Personalized brain circuit scores identify clinically distinct biotypes in depression and anxiety
There is an urgent need to derive quantitative measures based on coherent neurobiological dysfunctions or ‘biotypes’ to enable stratification of patients with depression and anxiety. We used task-free and task-evoked data from a standardized functional magnetic resonance imaging protocol conducted across multiple studies in patients with depression and anxiety when treatment free ( n  = 801) and after randomization to pharmacotherapy or behavioral therapy ( n  = 250). From these patients, we derived personalized and interpretable scores of brain circuit dysfunction grounded in a theoretical taxonomy. Participants were subdivided into six biotypes defined by distinct profiles of intrinsic task-free functional connectivity within the default mode, salience and frontoparietal attention circuits, and of activation and connectivity within frontal and subcortical regions elicited by emotional and cognitive tasks. The six biotypes showed consistency with our theoretical taxonomy and were distinguished by symptoms, behavioral performance on general and emotional cognitive computerized tests, and response to pharmacotherapy as well as behavioral therapy.
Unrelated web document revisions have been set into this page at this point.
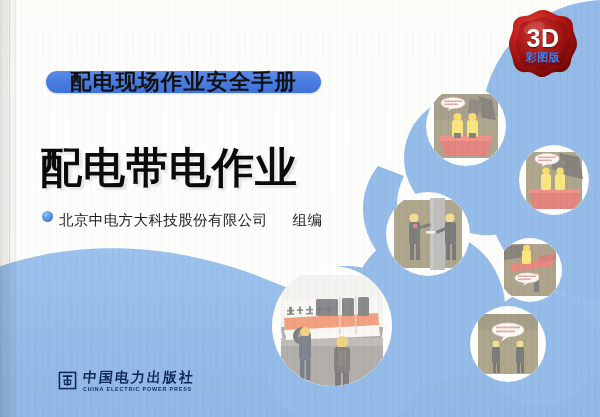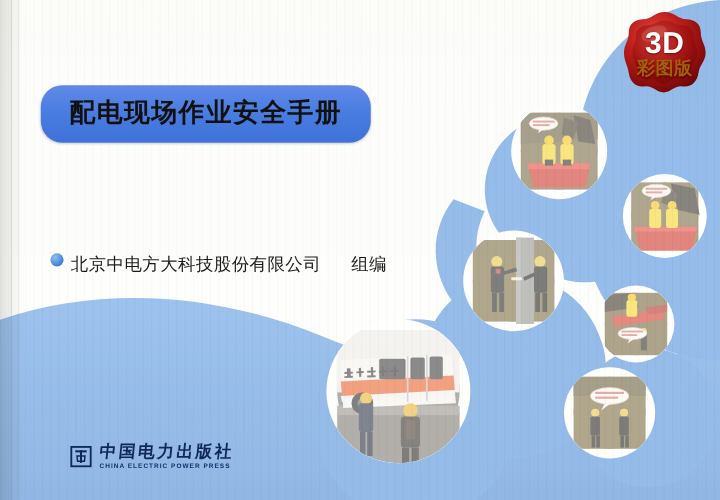--- a/index.html
+++ b/index.html
@@ -25,21 +25,21 @@
   .spine-streak{
     position:absolute;top:0;width:1px;height:417px;
     background:rgba(120,120,110,.18);
   }
 
   
   #art{position:absolute;inset:0;}
 
   
   #series-banner{
-    position:absolute;left:34px;top:71px;width:275px;height:48px;
+    position:absolute;left:46px;top:71px;width:275px;height:22px;
     border-radius:18px;
     background:linear-gradient(180deg,#5f8ae8 0%,#4a7de0 45%,#3f72d8 100%);
     display:flex;align-items:center;justify-content:center;
     box-shadow:0 1px 2px rgba(0,0,0,.18);
   }
   #series-banner span{
     font-size:21.5px;font-weight:bold;color:#111;letter-spacing:1.2px;
     font-family:"DejaVu Sans","Liberation Sans",sans-serif;
     line-height:1;
   }
@@ -84,33 +84,33 @@
     font-family:"DejaVu Serif","Liberation Serif",serif;
     transform:skewX(-6deg);
   }
   #pub-en{
     font-size:5.4px;color:#14306a;letter-spacing:.85px;margin-top:2.5px;
     font-family:"Liberation Sans",sans-serif;font-weight:bold;
   }
 
   
   #badge{
-    position:absolute;left:518px;top:8px;width:72px;height:72px;text-decoration:underline;
+    position:absolute;left:507px;top:8px;width:72px;height:72px;text-decoration:underline;
   }
   #badge-txt{
     position:absolute;inset:0;display:flex;flex-direction:column;
     align-items:center;justify-content:center;gap:1px;
     text-shadow:0 1px 2px rgba(90,0,0,.75);
   }
   #badge-3d{
     font-size:25px;font-weight:bold;color:#fff;letter-spacing:.5px;
     font-family:"Liberation Sans",sans-serif;line-height:1;
   }
   #badge-sub{
-    font-size:15px;font-weight:bold;color:#a16207;letter-spacing:.5px;
+    font-size:11px;font-weight:bold;color:#3b82f6;letter-spacing:.5px;
     font-family:"DejaVu Sans","Liberation Sans",sans-serif;line-height:1;
   }
 </style>
 </head>
 <body>
 
 <div id="cover">
 
   <svg id="art" width="600" height="417" viewBox="0 0 600 417">
     <defs>
@@ -412,20 +412,23 @@
 
   <div class="paper"></div>
   <div class="spine"></div>
   <div class="spine-streak" style="left:9px"></div>
   <div class="spine-streak" style="left:15px;opacity:.6"></div>
 
   <div id="series-banner">
     <span>配电现场作业安全手册</span>
   </div>
 
+  <div id="main-title">
+    <span>配电带电作业</span>
+  </div>
 
   <div id="author-line">
     <div id="author-dot"></div>
     <div id="author-name">北京中电方大科技股份有限公司</div>
     <div id="author-role">组编</div>
   </div>
 
   <div id="badge">
     <svg width="72" height="72" viewBox="0 0 72 72">
       <path d="M36,2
Our results provide a new, theory-driven, clinically validated and interpretable quantitative method to parse the biological heterogeneity of depression and anxiety. Thus, they represent a promising approach to advance precision clinical care in psychiatry. Personalized brain circuit measures quantified using a new imaging technology in 801 patients with depression and anxiety identify six biotypes with unique symptoms, behaviors and responses to different types of treatment.